Archive for February, 2010

New Trades Today

Friday, February 26th, 2010

Today we placed 8 trades using my Disparity System and had great success. It is a matter of just placing 2 trades for each trade and watching the lines come together.

No more trading indicators needed or long learning curve.

Hello to all the new forex traders!

Thursday, February 25th, 2010

Hi there,

Thanks again for all the great comments. I am thinking of doing a simple forex trader survey to see what help is needed the most or do you just want me to show you my trades and why I took them? Let me know!

Forex Trading Strategies That Work

Thursday, February 4th, 2010

Foreign exchange (“Forex”) trading is a complicated business.  The foreign exchange trader must take into account (amongst other things) what may be called the “fundamental” factors of a country’s economy (i.e. the qualitative factors that may have a bearing on its currency’s exchange rate).  So, what are these “fundamental” factors?  They include political positions and developments (such as changes to a country’s government’s economic policy) and relevant decisions made by a country’s central bank. They also include any relevant pieces of economic news affecting the country in question.  The Forex trader needs to not only be aware of this information at an early stage, but to effectively “second guess” how the money markets will react to it.  It would probably be unwise for traders (even those with considerable market experience) to ignore these fundamental elements and to just base their market decisions on technical analyses.

Approximately three trillion dollars is traded each day on the foreign exchange market (on those days that it is operating), making it the world’s most liquid market.  FX trading is vastly different to stock trading. (For example, in the Forex market, currencies are “paired” in that when one is bought, the other is sold, and vice versa.)  As such, investors may find FX trading to be a useful means of diversifying their investment portfolios.
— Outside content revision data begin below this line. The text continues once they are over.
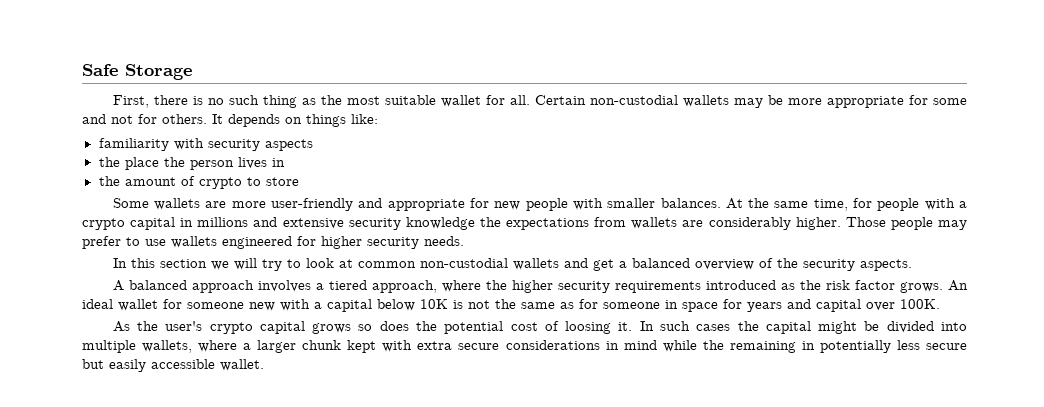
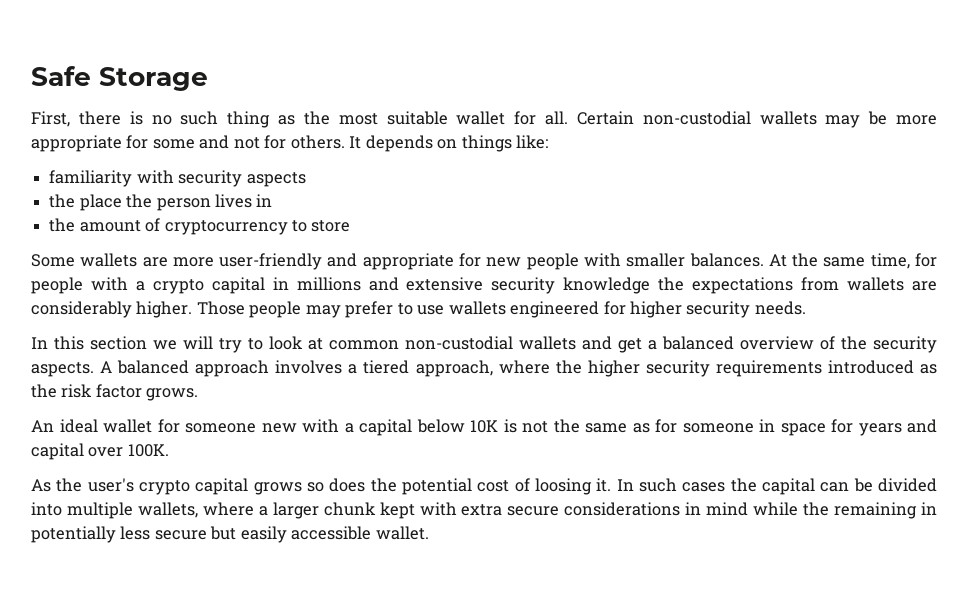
- the amount of crypto to store
+ the amount of cryptocurrency to store
- In this section we will try to look at common non-custodial wallets and get a balanced overview of the security aspects.
- A balanced approach involves a tiered approach, where the higher security requirements introduced as the risk factor grows. An ideal wallet for someone new with a capital below 10K is not the same as for someone in space for years and capital over 100K.
+ In this section we will try to look at common non-custodial wallets and get a balanced overview of the security aspects. A balanced approach involves a tiered approach, where the higher security requirements introduced as the risk factor grows.
+ An ideal wallet for someone new with a capital below 10K is not the same as for someone in space for years and capital over 100K.
- In such cases the capital might be divided into multiple wallets, where a larger chunk kept with extra secure considerations in mind while the remaining in potentially less secure but easily accessible wallet.
+ In such cases the capital can be divided into multiple wallets, where a larger chunk kept with extra secure considerations in mind while the remaining in potentially less secure but easily accessible wallet.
A number of factors make the Forex market unique (in addition to its liquidity, mentioned above).  These include the fact that the market operates 24 hours a day, 6 days a week, and that traders in the market typically generate low profit margins (when compared with other markets).

The Forex market has changed quite dramatically since participation was opened up in the 1970’s;  now, it is not just the banks, but a range of institutions and investors (both large and small) that routinely participate in the market.  If you do choose to operate in this market, you would be well advised to enroll in a reputable course to learn the nitty gritty of the complicated world of currency trading, find out about the various different ways that this could be done and to consistently apply Forex trading strategies that work.

The important factors that a Forex trader needs to consider when conducting a fundamental analysis of a country’s economy include that country’s GDP, employment rate, trade balance and most recent budget.  Much of this information is publicly available on the Internet.

The results of a fundamental analysis could affect a trader’s course of action in a number of ways. For example, a trader may use fundamental analysis to determine or predict the direction and extent to which a given country’s official interest rate may change. Based on this analysis, the trader may sell the country’s currency (if he/she predicts interest rates will fall), or buy the country’s currency (if he/she predicts interest rates will rise).  Indeed, large investors may take this process a step further by seeking to effectively influence the value of a country’s currency. For example, such investors could fund industrial development in a country (when that country’s currency is weak) and subsequently sell back that country’s currency at a higher rate (when the currency is strong).

In an overall sense, if a Forex trader understands how to conduct a fundamental economic analysis, he or she will be in a much better position to know when to exit an “over inflated” economy before its financial “bubble” bursts.

Learn more about Forex trading for beginner, intermediate and advanced traders and grab some free ebooks and e-courses at http://www.savvyfinancialtraders.com

Article Source: http://EzineArticles.com/?expert=Daniel_Webb

Forex Trading – Making Easy Money

Thursday, February 4th, 2010

Actually the title of this article is actually a trap. Yes, I caught you. You are looking for easy money in forex. Honestly, there isn’t any, but the fact that you’re hear means that you’re looking for it.

Don’t be mad. This is good, but you need to admit to yourself that you’re looking for something from nothing. You’re looking to ’scam the system’ so to speak.

That just doesn’t work that way. It’s not how you win the game. Effort needs to be put in. But more than that, I believe that the desire for easy money also comes from a desire for control.

In the forex market, you just don’t have control of just about anything. You don’t even fully control what price you get filled at. Given that, what are you to do about it?

You need to stop and realize that you need to let go. I get that this is a bit psychological for you. I get that you may think this is a bit over the top. In some ways it is, but it’s necessary for you to internalize it.

You can’t manipulate the market to spit out easy money at you. You must only take what it offers to you. Also, when it’s trying to take away from you, it’s your duty to minimize the damage. Let the market do what it’s going to do, and only when you see an opportunity do you take it. You see, that’s where the real easy money is. Let it come to you.

Jake has been a webmaster for over 1 year now. Please feel free to check out his newest site about rolling garment bags and plastic garment bags. There you will find helpful information on why this is now my favorite when I travel.